I am stumped. On my Bolt I can access Plex, navigate through my digital content (movies/TV shows) and many of them play just fine. However, there are several (most Bluray rips) that won't play at all but those same files play just fine on each of my 3 minis connected to other TVs.

Anyone ran into the problem and more importantly have a solution?

My Bolt is in my media room where the majority of of Plex viewing should be.

Thanks in advance,
DJ


----------



## alexb (Jan 4, 2003)

What format are the blu-ray rips in?


----------



## golf4dj (Nov 6, 2005)

The format extensions are all MP4

Sent from my Nexus 6 using Tapatalk


----------



## SlackBlade (Nov 24, 2016)

I usually reboot my box if it has been more than a few weeks of not being rebooted to fix this. I would also reboot the source. 

Check the settings on the minis and also the Bolt and compare them. It is the left most set on the Plex when playing a file. Your minis may be playing the file at a lower bit (and bandwidth) rate. Your Bolt may be is trying to play at a higher rate and choking on it. You may have to lower the bit rate of the file by watching it at lower setting. The Bolt may night be getting enough bandwidth to play in the original full size of the file. 

Good luck. 

Sent from my SM-G935P using Tapatalk


----------



## billyjoebob99 (Jan 13, 2007)

I wanted to jump in on this thread since it was the only one I could find even close to my issue.

I have files that will play fine on my Bolt but not my Minis using Plex. But I also have files that will play fine on my Minis but not my Bolt using Plex. Has anyone ever seen this before?

AV details on the files are as follows:

Video A
Video: MPEG4 Video (H264) 1280x720 23.976fps
Audio: AAC 48000Hz stereo

Video B
Video: MPEG4 Video (H264) 852x480 23.976fps
Audio: AAC 48000Hz stereo

Strangely it is the larger higher bandwidth video A that plays fine on the Minis but not the Bolt. Any thoughts?


----------



## jcthorne (Jan 28, 2002)

billyjoebob99 said:


> I wanted to jump in on this thread since it was the only one I could find even close to my issue.
> 
> I have files that will play fine on my Bolt but not my Minis using Plex. But I also have files that will play fine on my Minis but not my Bolt using Plex. Has anyone ever seen this before?
> 
> ...


Try placing both items in web optimized (streamable) mp4 containers rather than mkv. Should allow both files to direct play on both devices. Plex ability to transcode or even repackage on the fly for Tivo has never worked well.

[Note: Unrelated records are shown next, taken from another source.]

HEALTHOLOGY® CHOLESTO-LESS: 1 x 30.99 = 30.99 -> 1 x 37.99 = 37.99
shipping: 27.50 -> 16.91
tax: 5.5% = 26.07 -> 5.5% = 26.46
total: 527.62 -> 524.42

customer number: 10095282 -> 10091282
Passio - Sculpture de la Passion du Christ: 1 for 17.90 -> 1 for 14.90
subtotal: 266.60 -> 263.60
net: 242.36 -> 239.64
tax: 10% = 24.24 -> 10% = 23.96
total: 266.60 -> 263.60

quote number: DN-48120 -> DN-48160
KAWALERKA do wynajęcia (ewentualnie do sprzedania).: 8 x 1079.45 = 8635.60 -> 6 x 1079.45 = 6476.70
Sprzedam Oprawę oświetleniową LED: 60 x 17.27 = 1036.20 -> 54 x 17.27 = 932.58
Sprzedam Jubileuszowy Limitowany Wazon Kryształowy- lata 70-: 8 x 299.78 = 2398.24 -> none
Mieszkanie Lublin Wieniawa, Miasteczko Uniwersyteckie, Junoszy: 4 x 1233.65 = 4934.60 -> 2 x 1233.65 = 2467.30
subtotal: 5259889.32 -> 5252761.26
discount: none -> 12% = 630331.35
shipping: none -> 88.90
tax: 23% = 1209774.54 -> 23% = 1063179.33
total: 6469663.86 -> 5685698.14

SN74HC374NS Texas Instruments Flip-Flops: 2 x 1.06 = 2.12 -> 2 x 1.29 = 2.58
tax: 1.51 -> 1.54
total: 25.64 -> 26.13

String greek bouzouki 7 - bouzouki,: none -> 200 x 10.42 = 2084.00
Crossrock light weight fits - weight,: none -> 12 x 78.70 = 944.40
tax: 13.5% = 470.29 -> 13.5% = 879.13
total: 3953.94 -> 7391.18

Video using h.264 and AAC stereo or AC3 5.1 in an mp4 container should direct play. Up to 720p 4mbit for mini, full res and bit rate for bolt.


----------



## xxsj (Jun 21, 2016)

I am also having trouble with streaming certain shows from Plex DVR (issue only on Bolt, they are viewable from Mini)

Transcoding my entire library to avoid this bug is not a viable solution…


----------



## timbracken (Sep 16, 2016)

I gave up using Plex on Bolt long ago. It just doesn't work well...so I only use my Roku for Plex. Easy to do having a Harmony remote. My mini never has a problem with Plex.


----------